SEM AVANÇOS

Na COP26, Brasil ‘empata com o passado’ e apresenta meta de 2015

Observatório do Clima compara novos objetivos brasileiros a uma promoção falsa de ‘Black Friday’, em que o preço é aumentado para depois ser oferecido o desconto

Alan Santos/PR
Alan Santos/PR
Apesar da política anti-ambiental de Jair Bolsonaro, especialista afirma que é preciso separar o Brasil do governo federal

São Paulo – A nova meta climática apresentada como “mais ambiciosa” pelo governo Bolsonaro, na última segunda-feira (1º), na COP26, é o mesmo objetivo divulgado pelo Brasil no Acordo de Paris, em 2015. Para especialistas, a proposta do país não representa, na prática, menores emissões de carbono.

O ambientalista e secretário-executivo do Observatório do Clima, Marcio Astrini, rebate a versão do governo Bolsonaro de divulgar as novas metas como “mais ambiciosas” e as comparou com as falsas promoções de Black Friday, na qual estabelecimentos promovem descontos após subir o preço do produto.

“O governo brasileiro disse que o país está ampliando a emissão, mas não está. O que esse governo fez parece falsa promoção da Black Friday, que dá um desconto após aumento do preço. Em 2015, o Brasil tinha uma meta de corte de emissões, em 2020 o governo aumentou essa meta, e voltou ao objetivo dado em 2015. Ou seja, empatamos com o passado”, criticou o especialista, em entrevista ao jornalista Glauco Faria, da Rádio Brasil Atual.
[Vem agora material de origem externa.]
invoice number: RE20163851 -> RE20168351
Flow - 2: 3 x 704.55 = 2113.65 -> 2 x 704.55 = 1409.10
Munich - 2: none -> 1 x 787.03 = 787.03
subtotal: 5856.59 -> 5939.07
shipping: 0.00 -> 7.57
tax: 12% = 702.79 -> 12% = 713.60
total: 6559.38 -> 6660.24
A meta climática do Brasil no Acordo de Paris, em 2015, usa como referência o valor total de gases emitidos em 2005. Esse valor é calculado pelo “Inventário de Emissões de Gases de Efeito Estufa”, do Ministério da Ciência e Tecnologia. O documento revisa periodicamente o valor absoluto de emissões. Na revisão mais recente, o reajuste fez o número de 2005 saltar de 2,1 bilhões de toneladas para 2,8 bilhões de toneladas.

Durante a COP26, o ministro do Meio Ambiente, Joaquim Leite, afirmou que a meta climática na redução de carbono passará de 43% para 50% até 2030, sem apresentar a redução real prevista para as emissões dos gases de efeito estufa. Caso seja usado como referência o valor de 2,8 bilhões de toneladas, uma redução de 50% até 2030 significaria uma emissão total de 1,4 bilhão de toneladas – acima, portanto, do 1,2 bilhão previsto em 2015.

Metas do Brasil na COP 26

Outra meta divulgada pelo governo Bolsonaro na CP26 é alcançar a neutralidade de carbono no Brasil em 2050, mas não apresentou um plano de ação. Ainda na reunião global, o Brasil também assinou um compromisso de deter a derrubada de florestas.
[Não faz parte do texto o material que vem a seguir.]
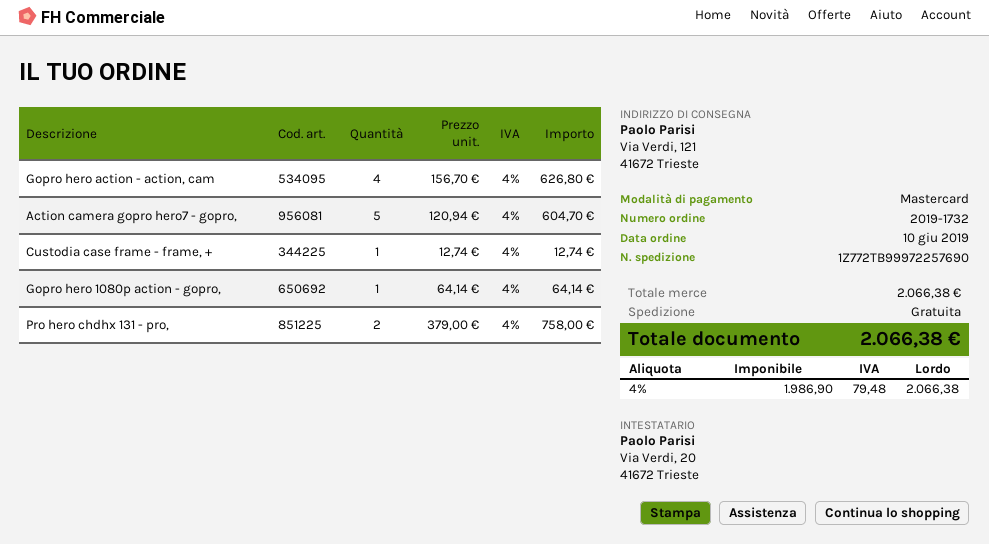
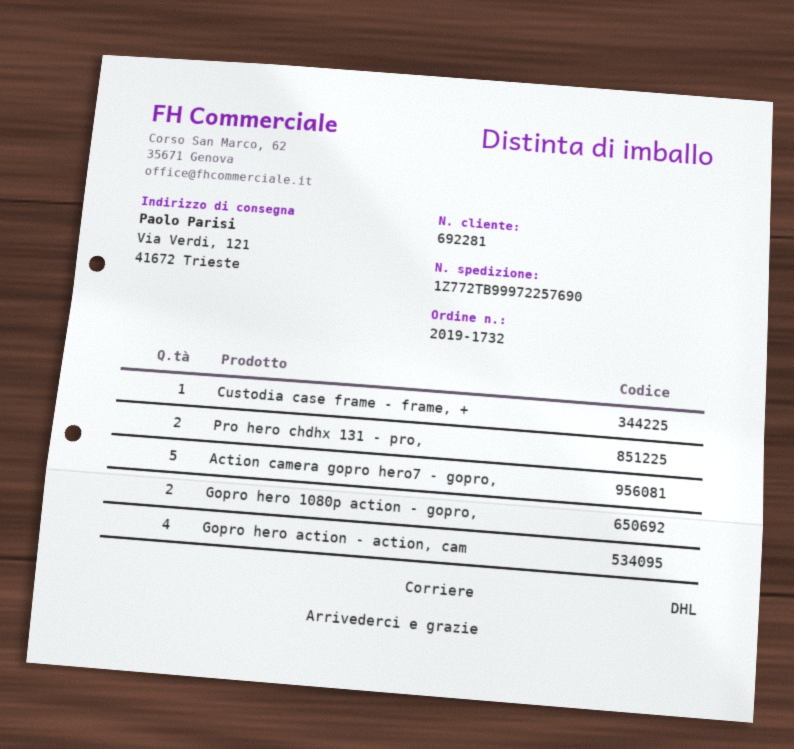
Gopro hero 1080p action - gopro,: 1 -> 2

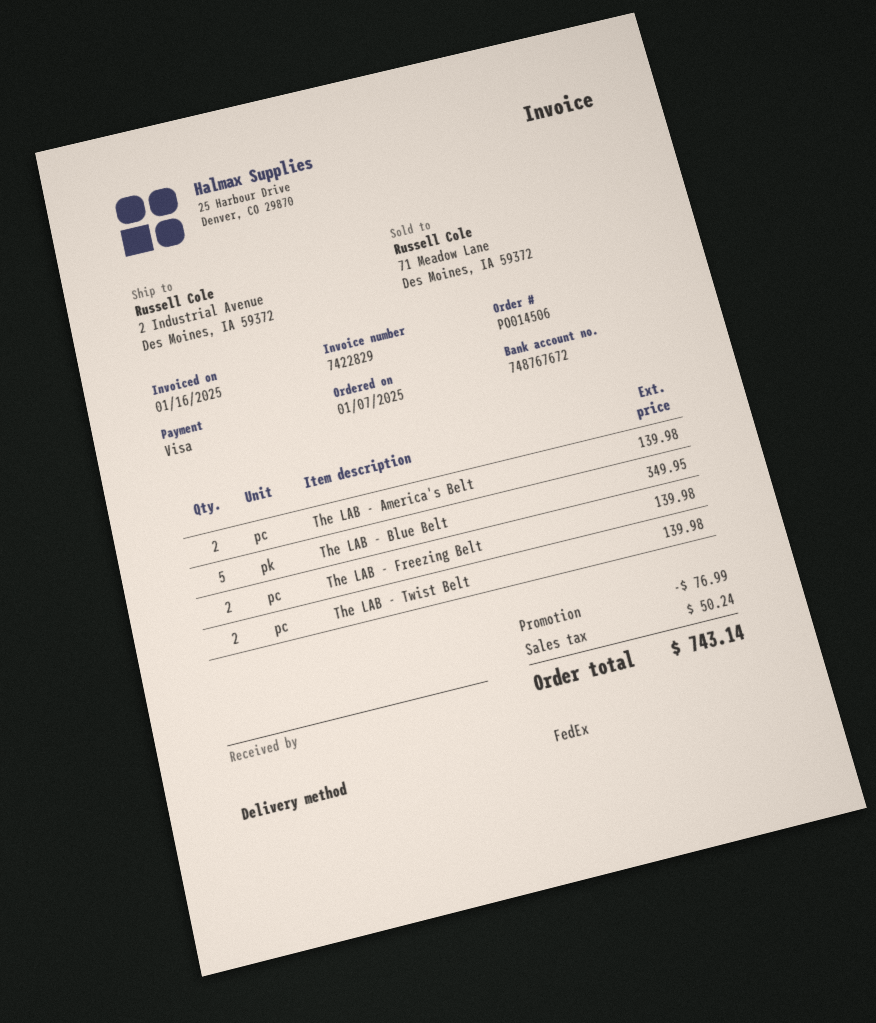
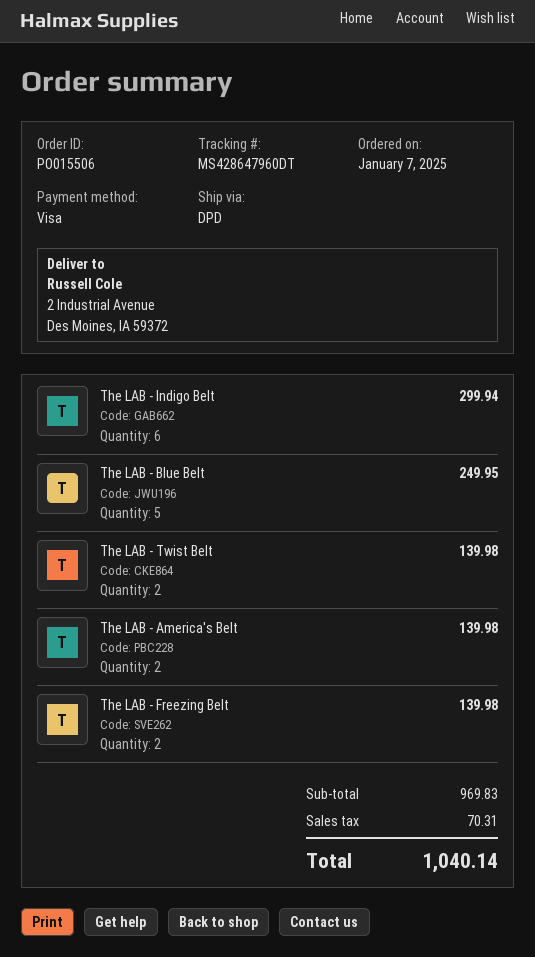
order number: PO014506 -> PO015506
shipping method: FedEx -> DPD
The LAB - Blue Belt: 5 for 349.95 -> 5 for 249.95
The LAB - Indigo Belt: none -> 6 for 299.94
discount: 76.99 -> none
tax: 50.24 -> 70.31
total: 743.14 -> 1040.14

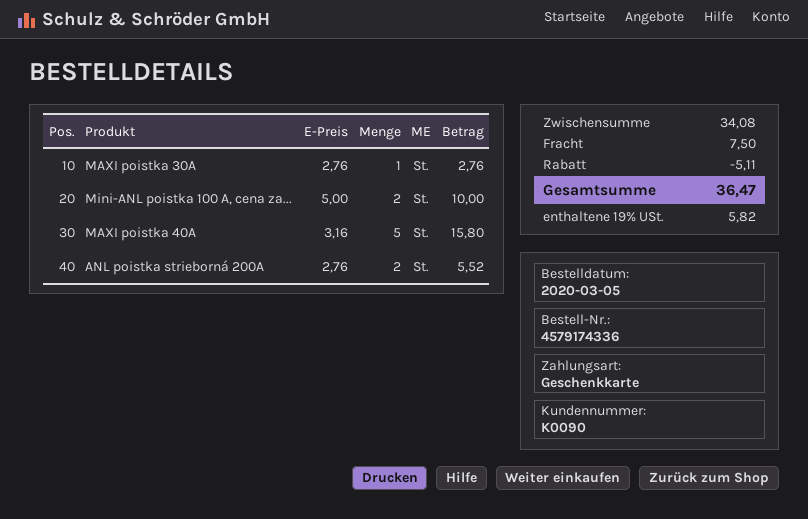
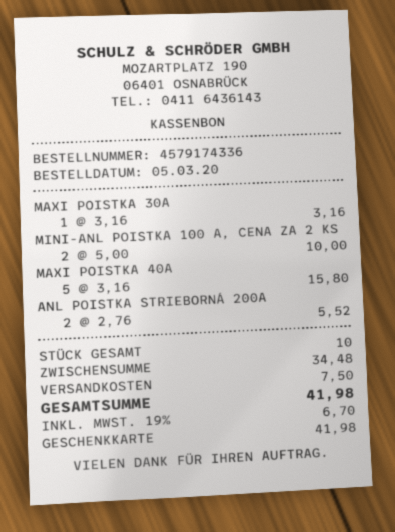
MAXI poistka 30A: 1 x 2.76 = 2.76 -> 1 x 3.16 = 3.16
subtotal: 34.08 -> 34.48
discount: 5.11 -> none
tax: 19% = 5.82 -> 19% = 6.70
total: 36.47 -> 41.98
Na avaliação do ambientalista do Observatório do Clima, em termos de tecnologia para saber onde é preciso investir ou cortar, o Brasil possui estruturas para atender os compromissos. “Nosso maior problema é a destruição da Amazônia, com os crimes ambientais. O Brasil é privilegiado com seus recursos naturais e também para trabalhar melhor nessa questão, porém, não temos governo para fazer isso hoje. Pelo contrário, a gestão federal joga do outro lado e lançou um programa para revitalizar a indústria do carvão”, disse.
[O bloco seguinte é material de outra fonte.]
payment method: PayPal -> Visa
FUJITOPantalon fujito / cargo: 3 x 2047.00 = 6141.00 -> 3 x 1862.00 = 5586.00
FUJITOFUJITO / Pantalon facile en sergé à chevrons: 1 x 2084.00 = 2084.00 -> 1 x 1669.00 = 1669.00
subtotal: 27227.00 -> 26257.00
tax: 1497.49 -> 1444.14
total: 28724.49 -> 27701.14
Apesar da política anti-ambiental de Jair Bolsonaro, o especialista afirma que é preciso separar o Brasil do governo federal. “Quem participa dos fóruns internacionais, como ativistas, empresários e governadores, tudo que envolve o país, precisa ajudar a cumprir esses acordos. O governo federal atrapalha, mas o país tem extremo potencial”, acrescentou.

Um dos caminhos defendidos por Marcio Astrini se dá pelo setor empresarial, como a agropecuária. “Temos muitas empresas que fazem propaganda, anunciam que diminuirão a emissão, porém, continuam investindo em insumos que destroem florestas, expulsam pequenos agricultores, grilam terras. É tudo uma embalagem vazia e que, infelizmente, vende muito. Da porta pra fora da COP26 o aquecimento global já está ocorrendo e matando gente nos países mais pobres, portanto não dá para esperar essas empresas criarem consciência”, defendeu.